Hick spotted the bargain on his way home from work, parked beside a mobile home just off our blacktop county road. It was a dark blue, two-door, 1996 Toyota Tercel. Written on the windshield with white shoe polish was the price: $400.

"It has to be a good car," said Hick, nearly breathless with excitement. "They've been driving it every day, but now I see that they have a truck, and the Toyota is for sale." Hick scans people's yards on a daily basis, mentally cataloging which items of their junk he can make his treasure. Because he was so pleased with his find, and because he needed a little car with better gas mileage than his Ford F250, I scrounged up $400 from my Hick Emergency Fund and sent him out to barter.

The minute Hick pulled into the driveway, a teenage boy came out of the trailer. "You can have it for $300," he said, before Hick was even out of his vehicle. "We got a truck, and now we need to get rid of this car." For me, that would have been a sign that perhaps this car was not a bargain. Twenty-five percent off the asking price before an offer was made. But I was not privy to this information until the deal was already done.

Hick came back home and grabbed a gas can, a sign that I might have construed as an omen. How good IS a car that won't run for the three-mile, downhill drive home? It had stopped at the row of mailboxes that marked the turnoff onto our gravel road. Fifteen minutes later, Hick arrived home, pulling the $300 car on his trailer. Strike three. The car didn't run, even after he put gas in it.

Hick thanked the teenage seller for his help in delivering the car, and drove him home. He then came to the house for our son, Genius, who was nine years old at the time. "Come help me with my new car." Genius skipped toward the barn with Hick, anticipation fairly oozing from his pores.

Five minutes later, Genius was back. He came running across the yard. "MOM! Dad caught the new car on fire. With ME in it!"
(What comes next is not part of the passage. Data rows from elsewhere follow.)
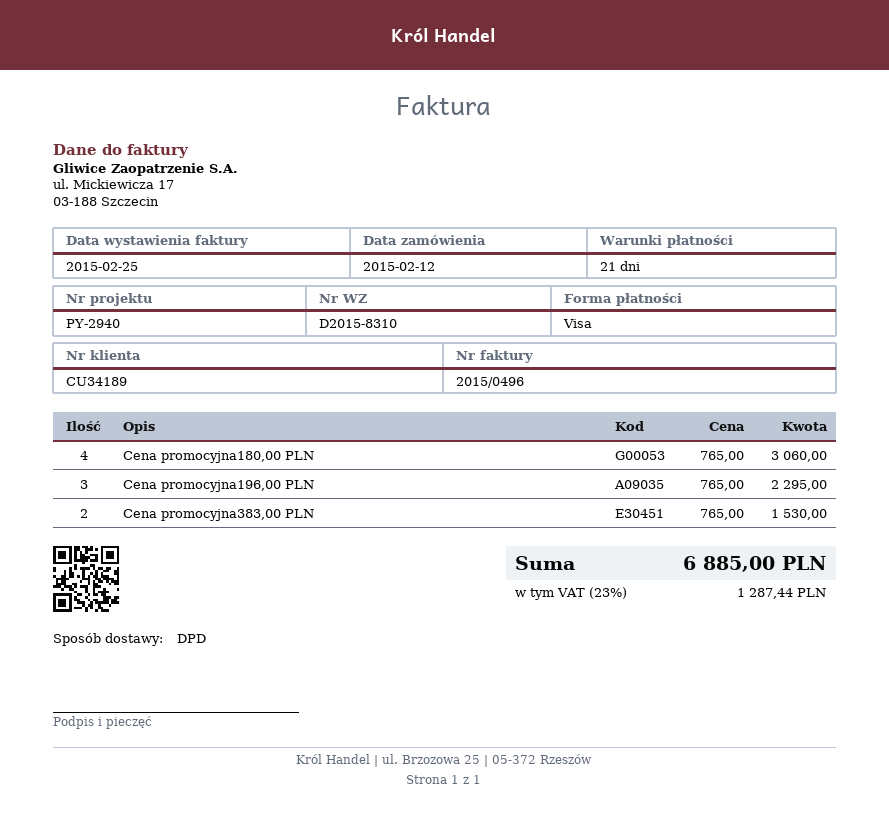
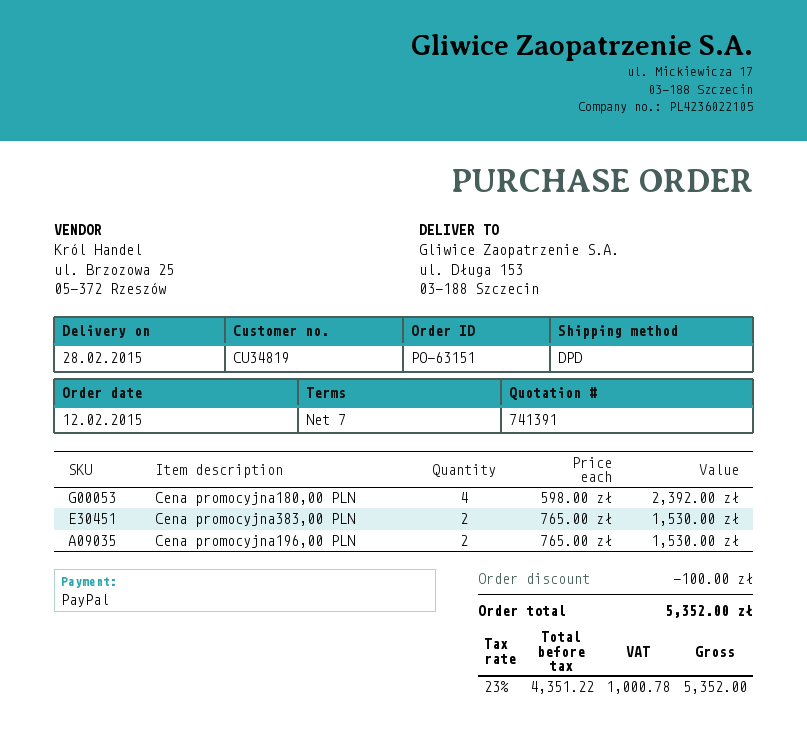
payment terms: 21 days -> 7 days
customer number: CU34189 -> CU34819
payment method: Visa -> PayPal
Cena promocyjna180,00 PLN: 4 x 765.00 = 3060.00 -> 4 x 598.00 = 2392.00
Cena promocyjna196,00 PLN: 3 x 765.00 = 2295.00 -> 2 x 765.00 = 1530.00
discount: none -> 100.00
tax: 23% = 1287.44 -> 23% = 1000.78
total: 6885.00 -> 5352.00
Here came Hick behind him, to do damage control. "I told him to sit in the car and push on the gas pedal while I shot ether into the engine. It blazed up a little bit, but I put it out with the fire extinguisher." He coaxed Genius back to the scene of the conflagration by promising him a ride if they got the car started. 
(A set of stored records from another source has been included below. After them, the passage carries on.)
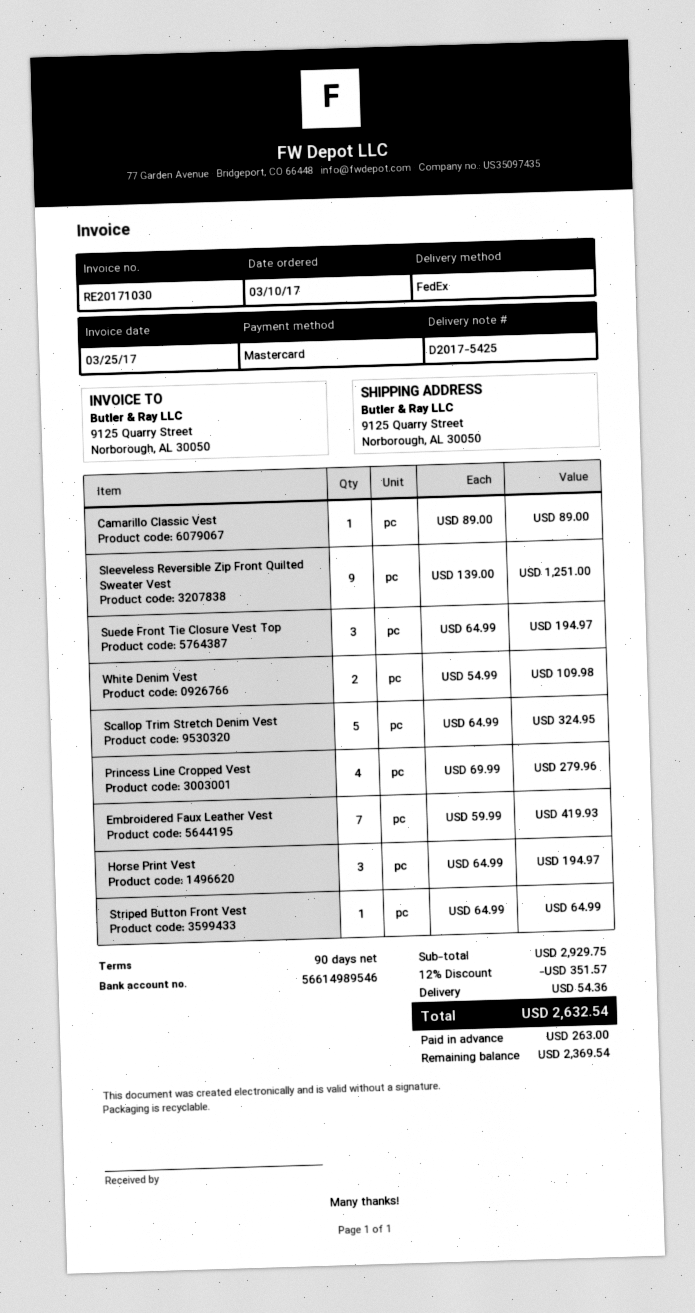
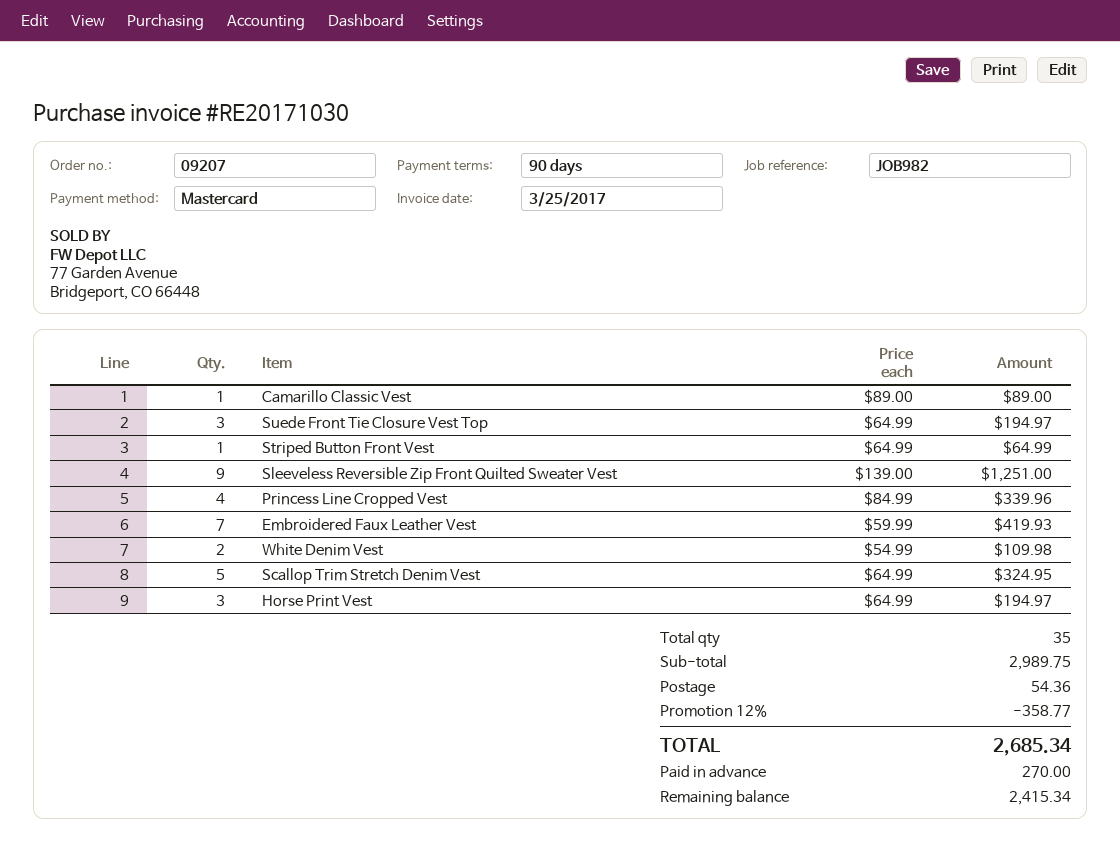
Princess Line Cropped Vest: 4 x 69.99 = 279.96 -> 4 x 84.99 = 339.96
subtotal: 2929.75 -> 2989.75
discount: 12% = 351.57 -> 12% = 358.77
total: 2632.54 -> 2685.34
deposit: 263.00 -> 270.00
balance: 2369.54 -> 2415.34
A bit later, Hick and Genius pulled up in front of the house in the $300 car. By in front of the house, I mean front yard. Hick filled me in on the plan. "I'm going to drive it around the yard, so if it stops running, we'll be close to home." You can do that when you have ten acres. Genius struggled to put on a seatbelt. For a ride around the yard. In a $300 car.

Hick went back to the car, which he had left idling. It emitted so much black smoke that I could hardly breathe, even in the well-ventilated area of outside. After a couple of laps around the perimeter of the property, they returned. Genius got out. He had flecks of yellow-gold, crumbly material all across his back.

"What's that all over you?"

"Oh, that's part of the seat. It looks like someone locked a cat up in this car, and it clawed the seats trying to get out."

As I write this, the $300 car is parked by the barn, with two flat tires. It has been upgraded from Toyota Tercel seats to seats from a Porsche. You don't see that very often. Someone at work was going to throw away two perfectly good Porsche seats, so Hick volunteered to get rid of them for him. We still have the cat-scratch seats under the lean-to on the side of the barn. 

Because you never know when you might need some junky seats from a 1996 Toyota Tercel.


Kathy's Klothesline said...

I am so afraid that our husbands might meet one day ....... and begin to exchange junk. Really, really scared .......

Val Thevictorian said...

It would be the beginning of the end. They might exchange do-it-yourself repair ideas as well. If you ever adopt a goat, get ready for a stylin' horn-to-horn spoiler made from a piece of 2 x 2 lumber and yellow electrical tape.